One of the biggest barriers when it comes to studying the structures of molecules is the ability to obtain them in a crystalline form for x-ray diffraction. Now, Richard Cooper and Jerome Wicker at the University of Oxford, UK, have developed a machine learning approach to predict whether a small organic molecule will be able to crystallise. Since crystallinity is vital both for determining structures, and also for the delivery of many drugs, this work could provide valuable information.

Machine learning involves the construction of algorithms that can learn from data, and it has been used in the past to predict the solubilities and melting points of materials. Cooper and Wicker set out to test whether simple two-dimensional information, such as atom types, bond types and molecular volume, could be used to predict if a material would crystallise.

Data sets were obtained from the Cambridge Crystallographic Data Centre (CCDC) and ZINC, a database of commercially available chemical compounds, and the model was trained and tested with a few properties of the molecules to determine which were the most significant in predicting crystallinity. Rotatable bond count and 0?v, a molecular connectivity index that gives an indirect measure of 3D volume, proved to be the key variables and produced a model that was 80% accurate.

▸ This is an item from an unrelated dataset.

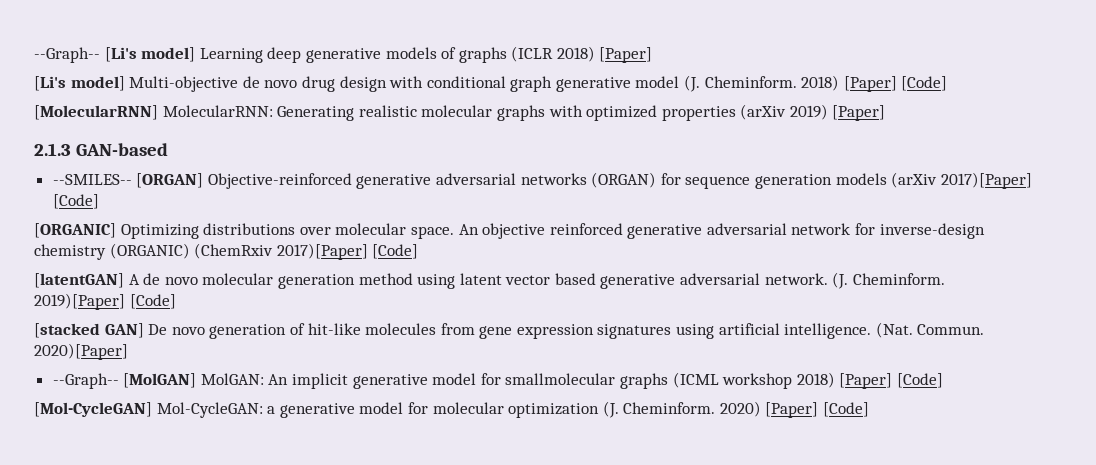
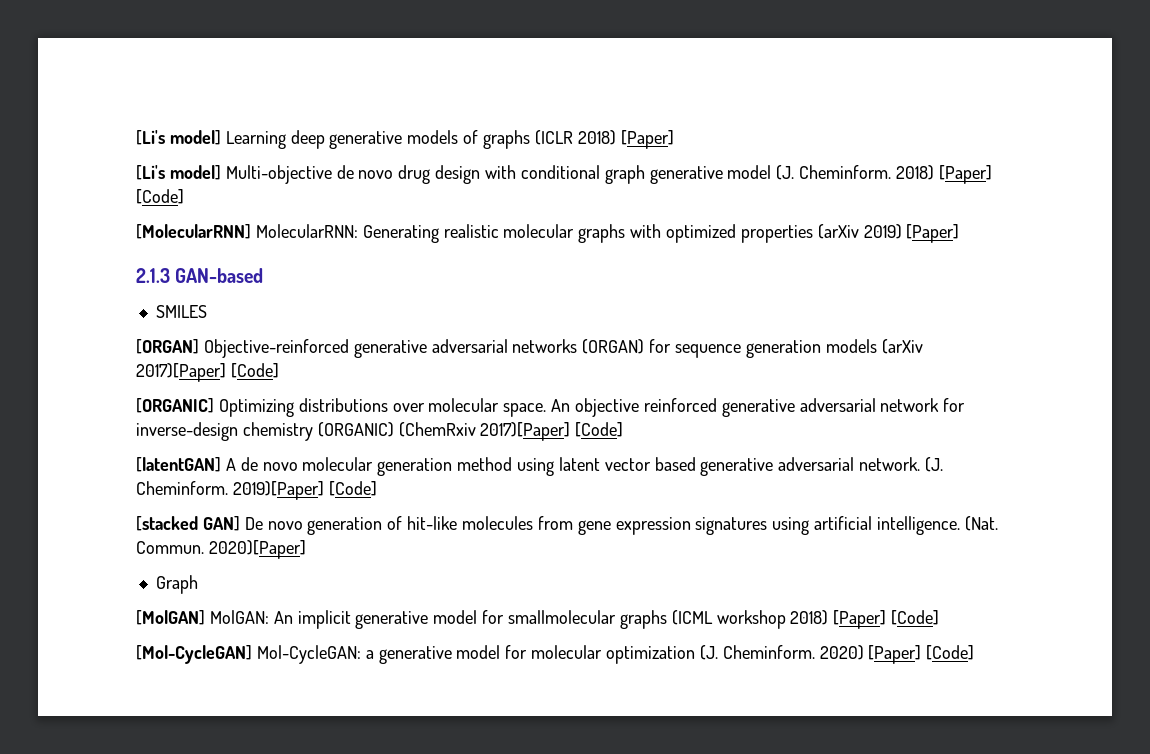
[34,47,100,63] --Graph-- -> (136, 137) none
[52,174,132,185] --SMILES-- -> [155,305,207,318] SMILES //
[52,373,119,389] --Graph-- -> [155,575,198,594] Graph //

0χv was found to give the highest predictive accuracy in determining crystallisation propensity

‘The analysis tells us whether a material should crystallise, and therefore when to expend effort trying to obtain a crystalline sample,’ explains Cooper. The model could also give information as to whether changing a small feature, such as a functional group, might make a molecule more or less likely to crystallise

Crystallography experts put the work into context: Simon Coles, Director of the UK National Crystallography Service, says ‘many areas of science are on the verge of a new age – we have been collecting individual datasets for decades and can now apply informatics-based approaches across these collections, not only to observe trends and derive rules but also to predict.’  Pete Wood, a scientist at the CCDC says ‘the likelihood of crystallinity, or crystallisability, of small molecules is of great significance in the pharmaceutical industry as the majority of small molecule drugs are delivered in the crystalline state.’

In the future Cooper and Wicker hope to incorporate other variables into the model, such as temperature and solvent, and are currently testing their model on a range of materials on the ‘edge of crystallinity’ in order to get more insight into the mechanisms that determine whether these materials crystallise.